Material for this exercise
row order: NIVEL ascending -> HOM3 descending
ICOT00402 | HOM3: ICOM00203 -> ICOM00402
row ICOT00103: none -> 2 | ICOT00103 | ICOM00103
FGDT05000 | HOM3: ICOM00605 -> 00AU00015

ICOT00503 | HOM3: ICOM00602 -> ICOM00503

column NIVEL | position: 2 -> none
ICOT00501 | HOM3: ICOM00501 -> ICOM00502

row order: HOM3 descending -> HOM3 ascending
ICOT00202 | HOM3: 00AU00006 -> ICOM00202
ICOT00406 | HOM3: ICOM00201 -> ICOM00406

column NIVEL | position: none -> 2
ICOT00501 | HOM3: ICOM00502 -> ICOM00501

* * *

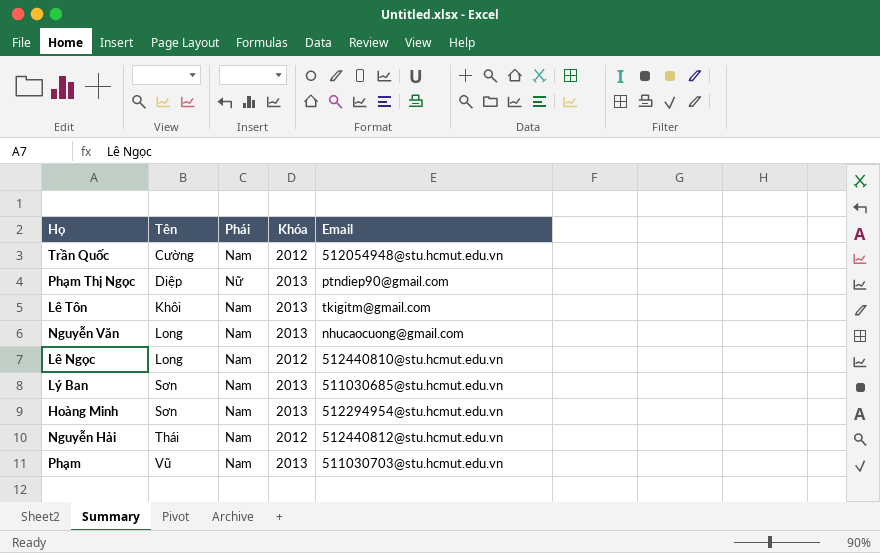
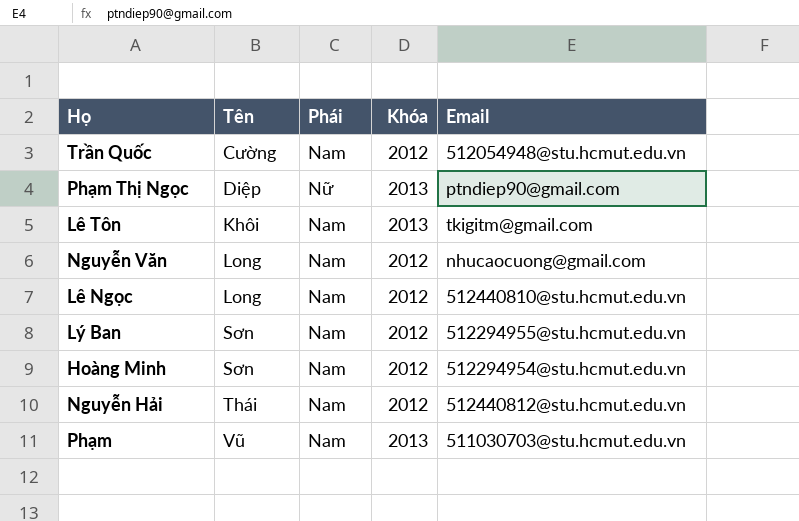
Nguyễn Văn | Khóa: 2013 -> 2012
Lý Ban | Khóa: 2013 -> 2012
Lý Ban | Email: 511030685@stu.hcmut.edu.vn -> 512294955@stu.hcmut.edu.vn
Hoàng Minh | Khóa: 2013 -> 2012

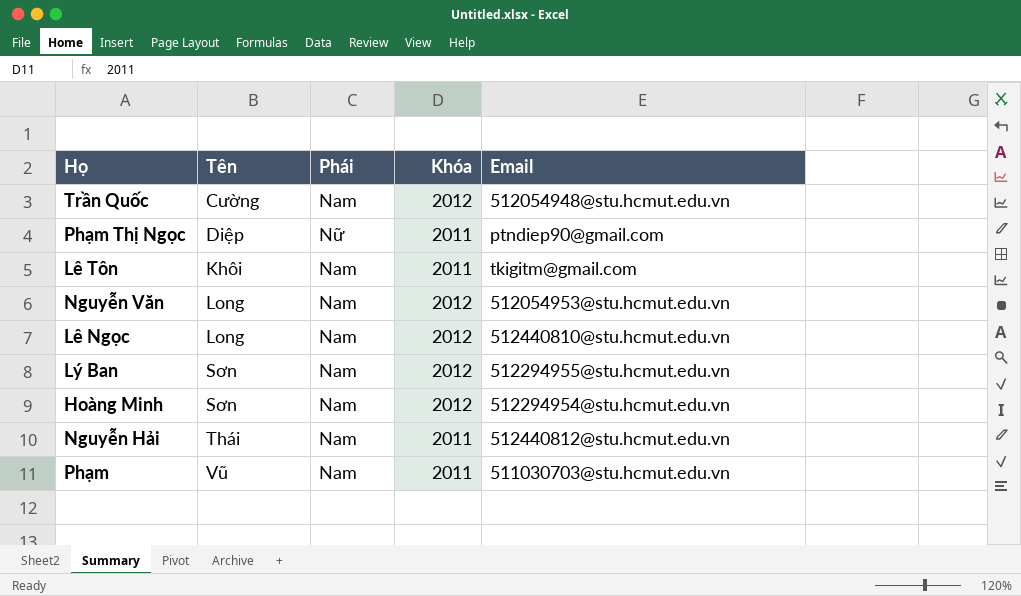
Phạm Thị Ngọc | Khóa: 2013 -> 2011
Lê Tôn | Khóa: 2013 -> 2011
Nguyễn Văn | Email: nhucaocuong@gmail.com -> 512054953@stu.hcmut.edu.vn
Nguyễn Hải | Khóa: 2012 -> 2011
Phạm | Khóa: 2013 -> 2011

* * *

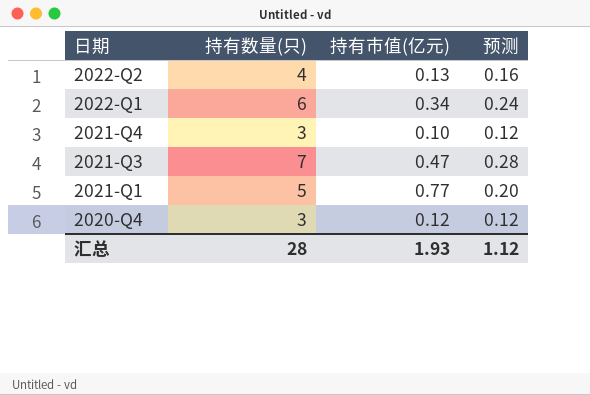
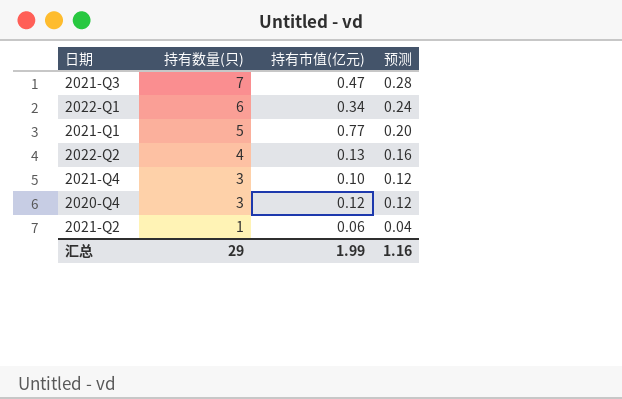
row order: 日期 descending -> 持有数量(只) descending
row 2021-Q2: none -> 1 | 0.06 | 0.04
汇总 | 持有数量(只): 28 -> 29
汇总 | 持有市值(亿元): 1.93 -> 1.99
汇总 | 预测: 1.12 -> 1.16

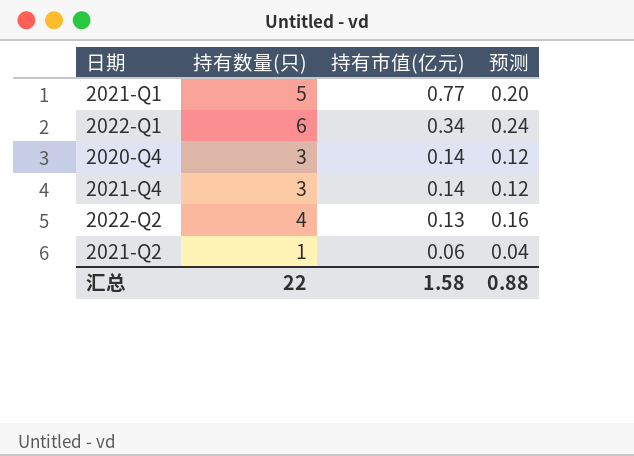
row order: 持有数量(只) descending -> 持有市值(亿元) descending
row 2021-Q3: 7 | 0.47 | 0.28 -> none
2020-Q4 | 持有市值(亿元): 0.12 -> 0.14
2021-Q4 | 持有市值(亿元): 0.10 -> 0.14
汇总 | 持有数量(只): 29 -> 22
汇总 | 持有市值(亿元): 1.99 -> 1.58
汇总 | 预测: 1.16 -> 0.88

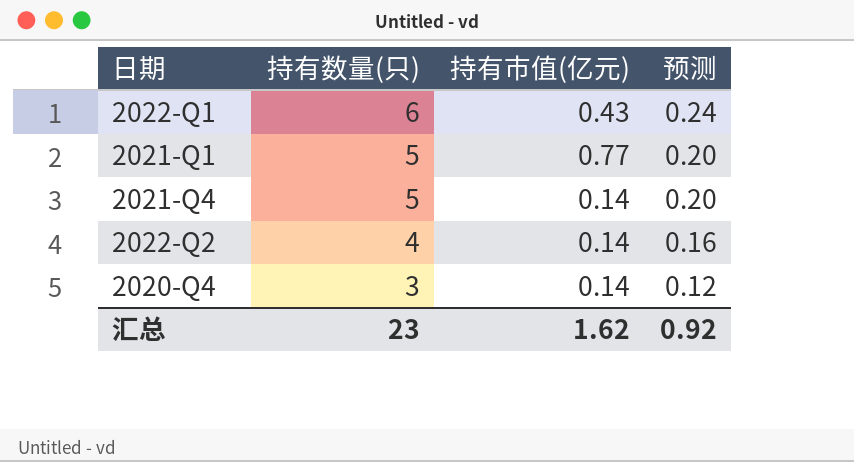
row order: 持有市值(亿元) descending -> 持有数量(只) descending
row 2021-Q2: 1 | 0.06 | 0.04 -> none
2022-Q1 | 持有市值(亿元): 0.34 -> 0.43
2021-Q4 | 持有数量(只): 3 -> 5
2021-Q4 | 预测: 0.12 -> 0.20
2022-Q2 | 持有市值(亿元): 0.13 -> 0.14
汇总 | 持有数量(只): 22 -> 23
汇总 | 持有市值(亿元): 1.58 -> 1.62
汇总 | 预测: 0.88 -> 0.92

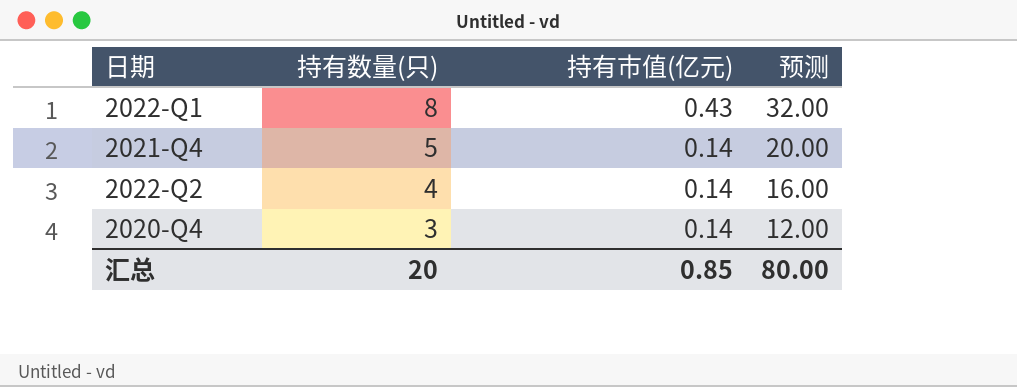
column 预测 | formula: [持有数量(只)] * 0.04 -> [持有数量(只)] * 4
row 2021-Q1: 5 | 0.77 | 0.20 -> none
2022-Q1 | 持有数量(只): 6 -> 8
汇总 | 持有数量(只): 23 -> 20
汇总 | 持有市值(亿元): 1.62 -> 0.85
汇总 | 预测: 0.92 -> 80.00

Task description
Please, from the entries above, set down exactly the lines from the one containing "row ICOT00103: none" through the one containing "ICOT00501 | HOM3: ICOM00502 -> ICOM00501", and only those.

Output for this exercise
row ICOT00103: none -> 2 | ICOT00103 | ICOM00103
FGDT05000 | HOM3: ICOM00605 -> 00AU00015

ICOT00503 | HOM3: ICOM00602 -> ICOM00503

column NIVEL | position: 2 -> none
ICOT00501 | HOM3: ICOM00501 -> ICOM00502

row order: HOM3 descending -> HOM3 ascending
ICOT00202 | HOM3: 00AU00006 -> ICOM00202
ICOT00406 | HOM3: ICOM00201 -> ICOM00406

column NIVEL | position: none -> 2
ICOT00501 | HOM3: ICOM00502 -> ICOM00501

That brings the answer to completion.